I will have trouble deciding where to go in some time slots. Do I learn about English gazetteers or surname DNA projects? If you're here, you'll have trouble deciding too. There really is something for everyone. Look for me at the front of ther room, with my new wheels.

Saturday, 21 September 2013

At the BIFHSGO Conference in Ottawa

The focus of this year's conference of the British Isles Family History Society of Greater Ottawa is Ireland. I am very happy to be well enough to attend the conference. Two years ago, I left the BIFHSGO conference on the Saturday afternoon convinced I was having a gall bladder attack. I was too ill to return for the conference's final day. The next month I was diagnosed with advanced breast cancer.  Now, equipped with my trusty walker -- a combination crutch and pack mule -- I am back.

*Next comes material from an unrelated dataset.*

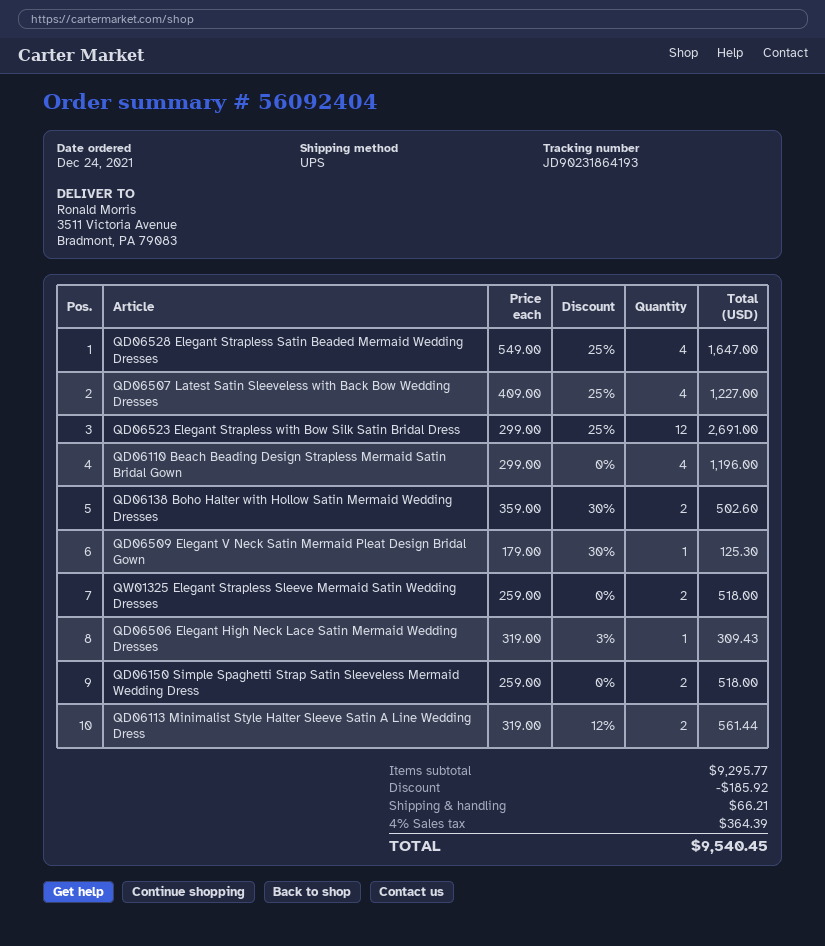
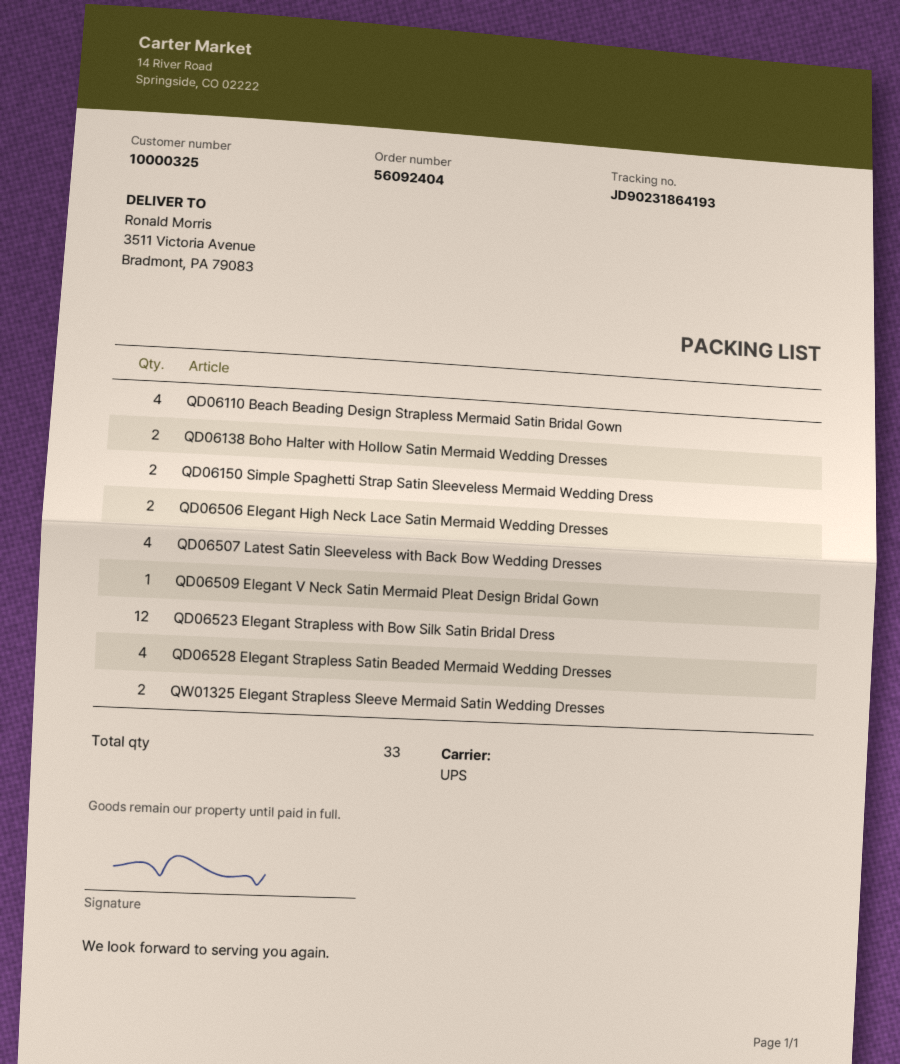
QD06506 Elegant High Neck Lace Satin Mermaid Wedding Dresses: 1 -> 2
QD06113 Minimalist Style Halter Sleeve Satin A Line Wedding Dress: 2 -> none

The conference started last night with a thought-provoking talk by Philip Donnelly who is promoting a project to correlate available genealogical records with pictures of ruined Irish farmhouses. Think of it as a Billion Graves app for ruins instead of tombs.

This morning started with an introduction to Irish genealogical research by Eileen O Duill. While I'm not a beginner, I found it an interesting presentation. Later, Lisa Louise Cooke, the voice of Genealogy Gems, talked about tracking down living relatives. When you consider how much pain medication I am on, it is a testament to these speakers that I haven't nodded off once!

Lunch is nearly over. I am looking forward to more presentations about Irish genealogical records and brick wall strategies. Tomorrow I'll hear about how to trace my roots with my beloved iPad, and genealogical cold cases. Most of the time, two lectures are offered in each time slot and it is very difficult to choose which to attend. If only I was here with a friend I could swap notes with!

Before things start up again, I'm going to have another look at the marketplace. How many more books will I buy? Or CDs? There seem to be fewer vendors in the marketplace than in past years, but the availability of information and products is still good. I tell you, I'm tempted to pick up a Flip Pal portable scanner. I love gadgets.

There are people to meet as well. I wish I knew more of the regulars, but it has been hard for me to get to many monthly BIFHSGO meetings on Saturday mornings. Now that the puppy is waking me early I will come to more. I would like to meet more of my local geneaddicts. I'm the middle aged lady with the walker, sitting in the front row. Please introduce yourselves. I am glad to be with you.

Monday, 12 August 2013

1921 Canadian Census, Finally

Forgive me for being slow on the uptake. It has been so long since Library and Archives Canada took possession of the 1921 Census that I had stopped looking for updates. I've been behind in reading other blogs. Only today did the Ottawa Citizen publish an article saying that the census was finally been made public late last week. is making public the digital images of the 1921 Canadian Census. It has not yet been indexed by name. I understand that it is possible to search by location, if you have a good idea of where your people lived in 1921, and you're willing to scroll for a while. I will give it a try now.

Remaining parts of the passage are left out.